Manifestação do governo brasileiro

O professor também avaliou como “positiva”, a medida do Ministério da Igualdade Racial (MIR), em acionar as autoridades da Espanha para tomar providências após o caso envolvendo o jogador brasileiro. Para ele, a ação leva o debate para as instâncias institucionais e estatais.
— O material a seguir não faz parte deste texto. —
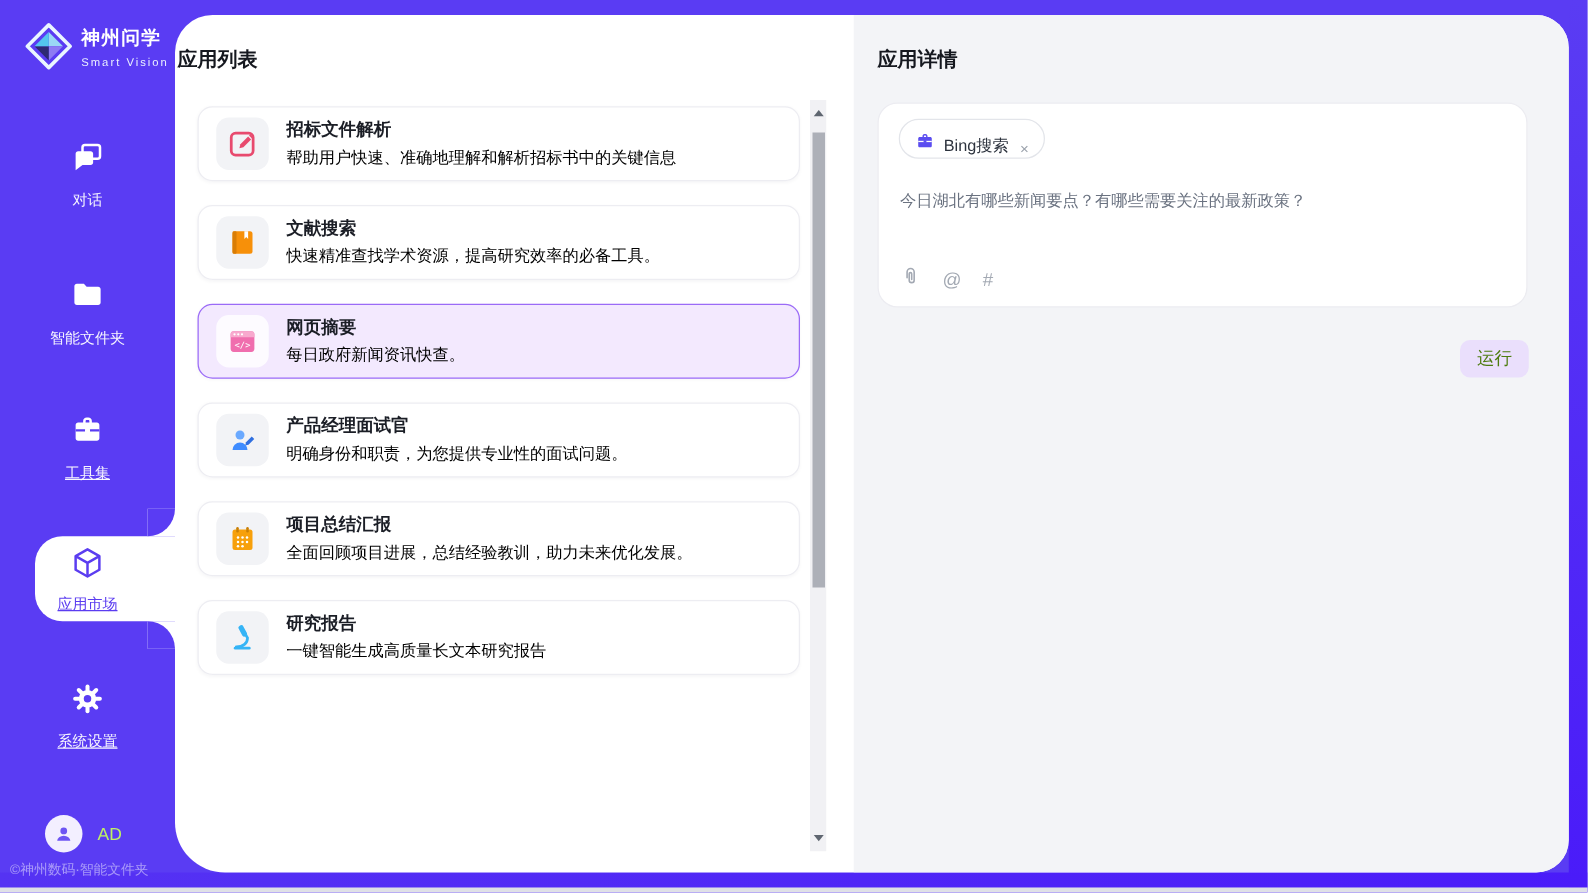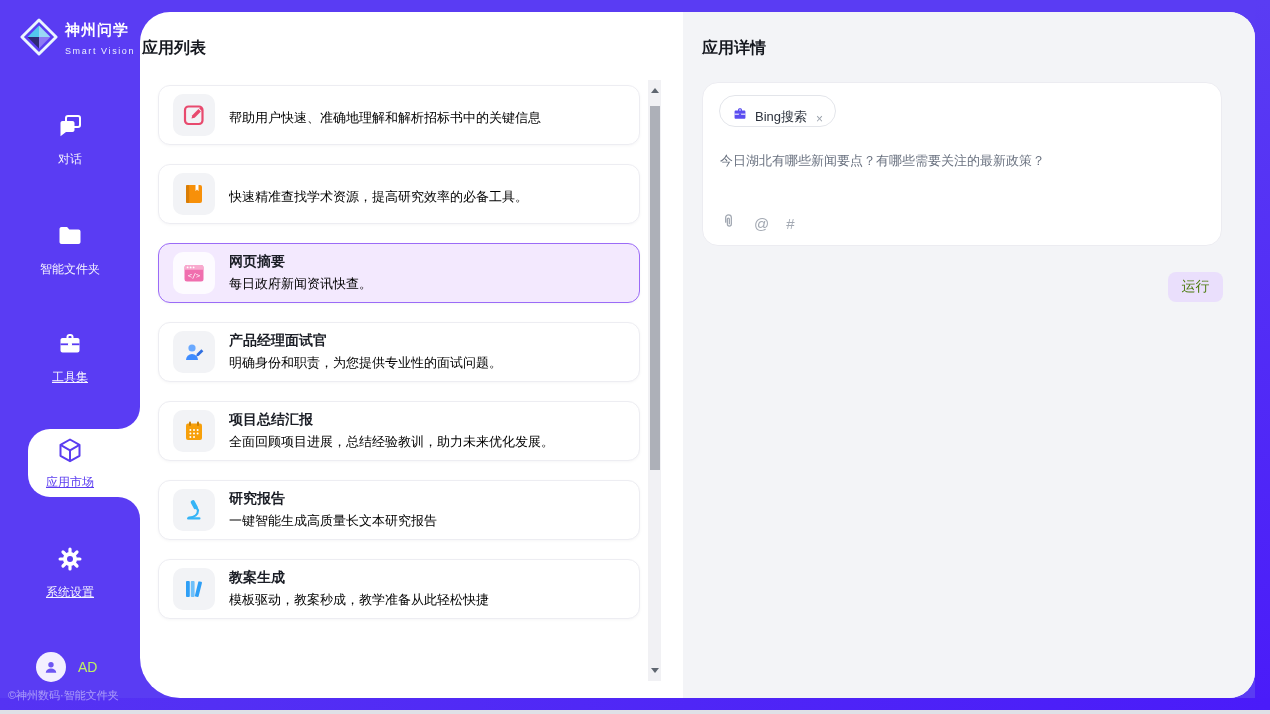--- a/index.html
+++ b/index.html
@@ -187,33 +187,35 @@
 
     <div class="app-card">
       <span class="app-icon-box">
         <svg width="24" height="24" viewBox="0 0 24 24">
           <rect x="3" y="3.5" width="17.5" height="17.5" rx="3.5" fill="none" stroke="#e84a6e" stroke-width="2.2"></rect>
           <path fill="#e84a6e" d="M9.5 15.5l.8-3.2 6.2-6.2 2.4 2.4-6.2 6.2-3.2.8z"></path>
           <path fill="#e84a6e" d="M17.2 5.4l1-1 2.4 2.4-1 1z"></path>
         </svg>
       </span>
       <span class="app-info">
+        <span class="app-name">招标文件解析</span>
         <span class="app-desc">帮助用户快速、准确地理解和解析招标书中的关键信息</span>
       </span>
     </div>
 
     <div class="app-card">
       <span class="app-icon-box">
         <svg width="24" height="24" viewBox="0 0 24 24">
           <rect x="4" y="3" width="16" height="18" rx="2" fill="#f79009"></rect>
           <rect x="4" y="3" width="3.2" height="18" rx="1" fill="#d97d05"></rect>
           <polygon points="13.5,3 16.5,3 16.5,9.2 15,7.6 13.5,9.2" fill="#fff"></polygon>
         </svg>
       </span>
       <span class="app-info">
+        <span class="app-name">文献搜索</span>
         <span class="app-desc">快速精准查找学术资源，提高研究效率的必备工具。</span>
       </span>
     </div>
 
     <div class="app-card selected">
       <span class="app-icon-box">
         <svg width="24" height="24" viewBox="0 0 24 24">
           <rect x="2.5" y="4" width="19" height="16.5" rx="2.5" fill="#f06eae"></rect>
           <path d="M2.5 6.5a2.5 2.5 0 012.5-2.5h14a2.5 2.5 0 012.5 2.5V8.8h-19z" fill="#f8a9ce"></path>
           <circle cx="5.6" cy="6.4" r=".9" fill="#fff"></circle>
@@ -274,33 +276,20 @@
           <path d="M7 19.5c5.5 0 9-3 9-7.2l-2-3.4" stroke="#35b4f6" stroke-width="2.2" fill="none" stroke-linecap="round"></path>
           <rect x="5" y="19.3" width="13.5" height="2.3" rx="1.1" fill="#35b4f6"></rect>
         </svg>
       </span>
       <span class="app-info">
         <span class="app-name">研究报告</span>
         <span class="app-desc">一键智能生成高质量长文本研究报告</span>
       </span>
     </div>
 
-    <div class="app-card">
-      <span class="app-icon-box">
-        <svg width="24" height="24" viewBox="0 0 24 24">
-          <rect x="4" y="4" width="3.8" height="16" rx=".9" fill="#2f9ff6"></rect>
-          <rect x="8.8" y="4" width="3.8" height="16" rx=".9" fill="#6fc0fa"></rect>
-          <rect x="14.6" y="4.4" width="3.8" height="15.6" rx=".9" transform="rotate(14 16.5 12)" fill="#2f9ff6"></rect>
-        </svg>
-      </span>
-      <span class="app-info">
-        <span class="app-name">教案生成</span>
-        <span class="app-desc">模板驱动，教案秒成，教学准备从此轻松快捷</span>
-      </span>
-    </div>
 
   </div>
 
   <div class="scrollbar">
     <div class="sb-arrow up">
         <span class="tri-up"></span>
       </div>
     <div class="sb-thumb"></div>
     <div class="sb-arrow down">
         <span class="tri-down"></span>

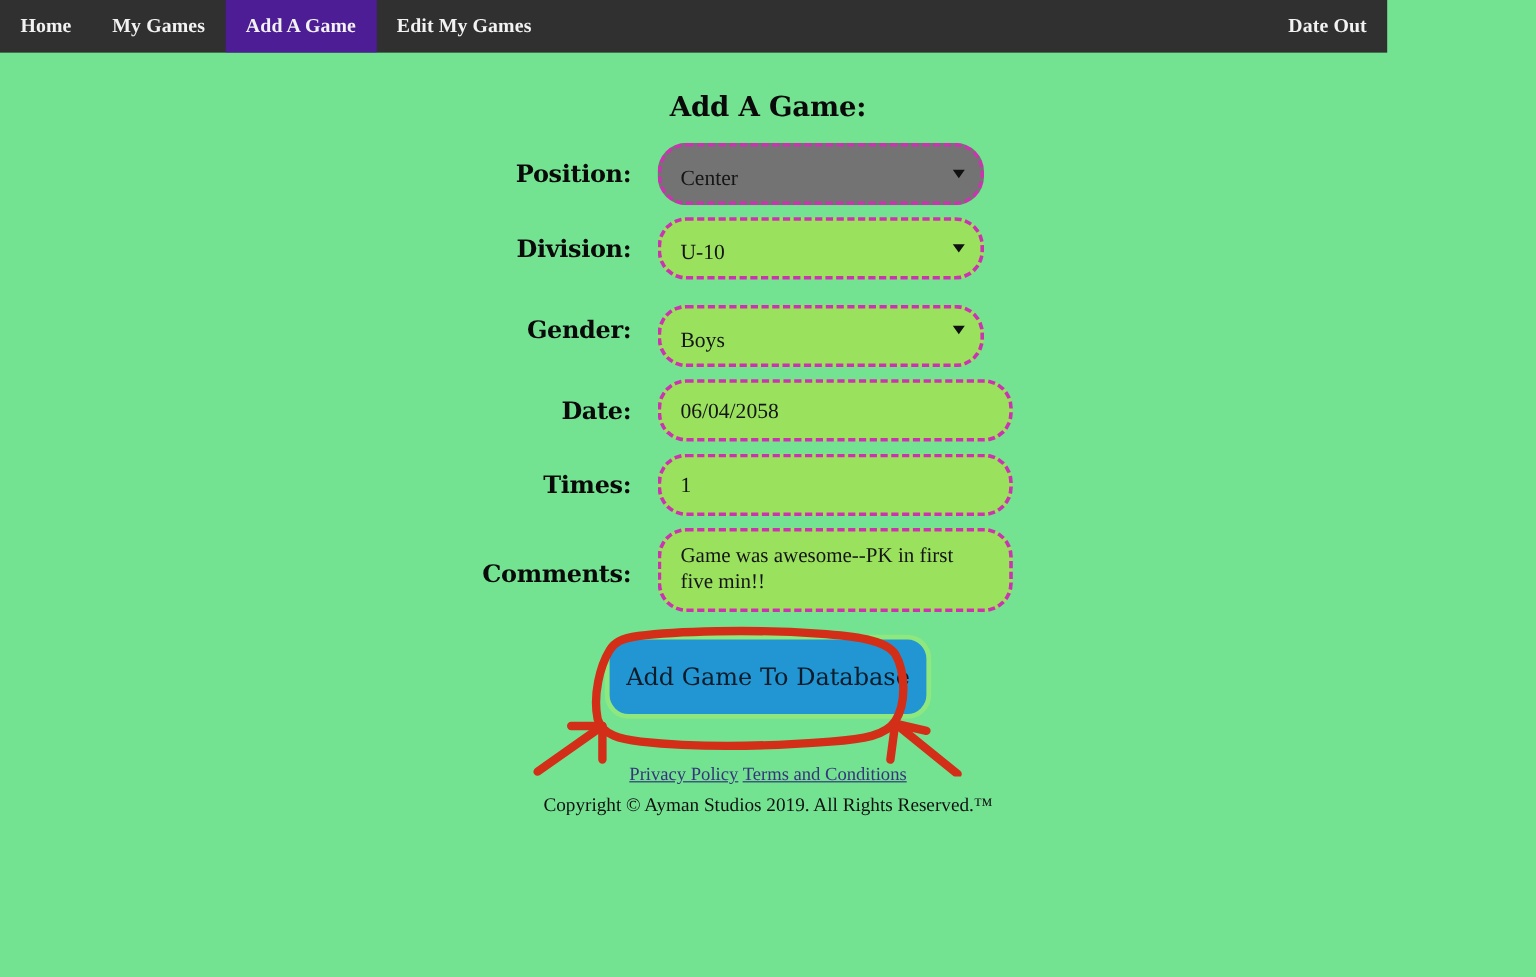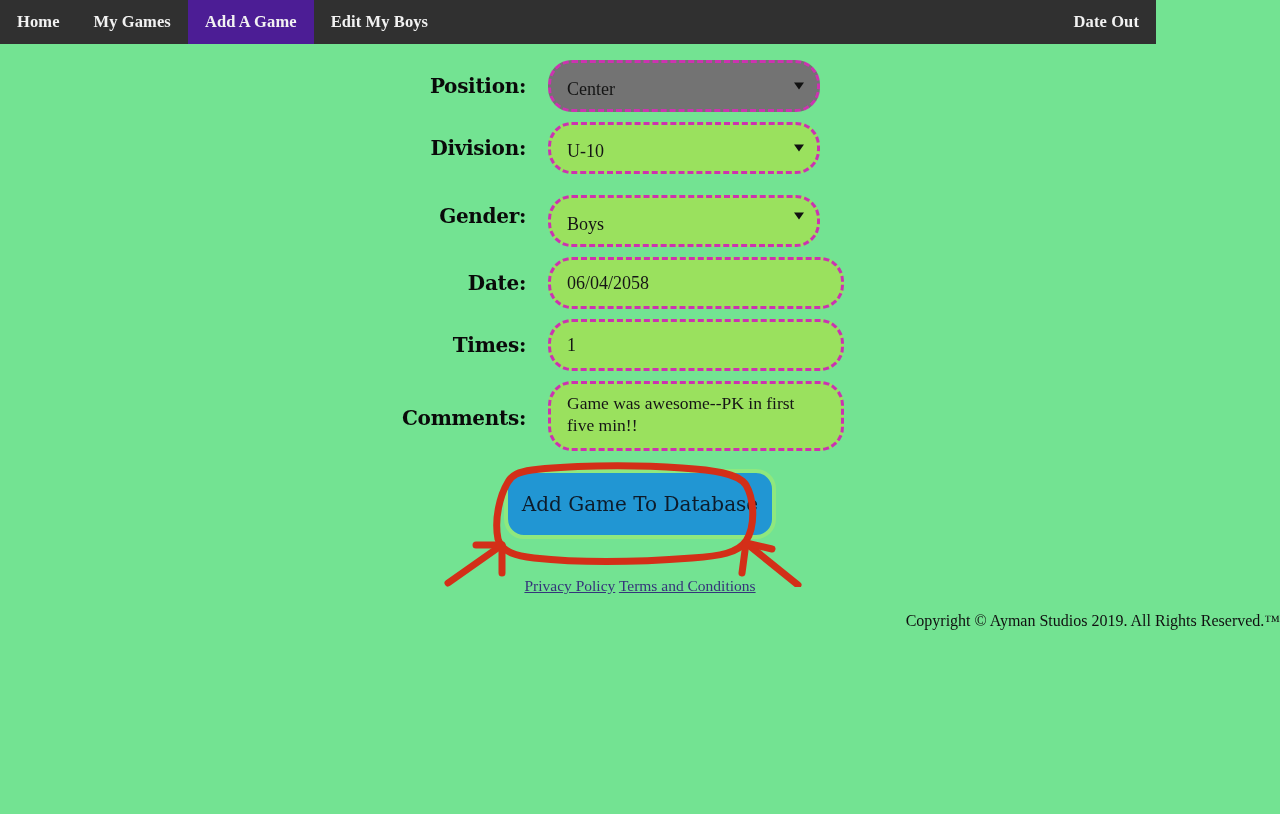--- a/index.html
+++ b/index.html
@@ -161,44 +161,44 @@
   .footer-links {
     font-family: "Liberation Serif", serif;
     font-size: 15.5px;
   }
   .footer-links a {
     color: #35357a;
     text-decoration: underline;
     cursor: pointer;
   }
   .copyright {
-    margin-top: 17px;
+    margin-top: 8px;
     font-family: "Liberation Serif", serif;
     font-size: 16px;
     color: #101010;
-    text-align: right;
   }
 </style>
 </head>
 <body style="background: rgb(115, 227, 146);">
 
 <div class="navbar" style="background: rgb(48, 48, 48);">
   <div class="nav-left">
     <a class="nav-item">Home</a>
     <a class="nav-item">My Games</a>
     <a class="nav-item active" style="background: #4c1d95;">Add A Game</a>
-    <a class="nav-item">Edit My Boys</a>
+    <a class="nav-item">Edit My Games</a>
   </div>
   <div class="nav-right">
     <a class="nav-item">Date Out</a>
   </div>
 </div>
 
 <div class="page" style="background: rgb(115, 227, 146);">
 
+  <h1 class="page-title">Add A Game:</h1>
 
   <div class="form">
 
     <div class="form-row">
       <div class="form-label">Position:</div>
       <div class="field-wrap">
         <select class="field" style="background: #737373; border-color: rgb(204, 51, 176);"><option value="Center">Center</option><option value="Assistant 1">Assistant 1</option><option value="Assistant 2">Assistant 2</option></select>
         <span class="caret"></span>
       </div>
     </div>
“A medida foi positiva. É importante que o Estado brasileiro se manifeste com veemência  na defesa de Vinicius, como um cidadão brasileiro e em uma espécie de contribuição ética para um debate que ganhou dimensão internacional. O fato de o Estado brasileiro ingressar no debate  força o Estado espanhol a se manifestar, e transforma o debate em um debate movimentado nas instâncias institucionais e estatais, visto que já houve manifestações de organismos da ONU, por exemplo. Então, é muito positivo”.

No entanto, Samuel Vida ressaltou que é necessário que o Estado brasileiro também esteja atento ao enfrentamento ao “racismo cotidiano na realidade brasileira”.

“É preciso registrar que essa veemência manifestada pelo Estado brasileiro na crítica ao que houve na Espanha  precisa se manifestar para dentro, assegurando manifestações veementes por parte do Estado no enfrentamento ao racismo cotidiano na realidade brasileira. Quando falamos em genocídio negro, estamos falando de forma preponderante, em mortes provocadas pelo Estado, pelas polícias, por uma política de segurança pública que não é colocada em debate”, enfatizou.

“Espero que a ministra Anielle Franco (Igualdade Racial) e o governo Lula tenham a mesma coragem, e sejam aplaudidos com a mesma alegria, ao assumir o dever de combater o racismo internamente, assumindo o compromisso de pautar questões sensíveis como a violência policial, titulação das terras quilombolas e tantos outros elementos que envolvem a luta antirracista brasileira”, completou.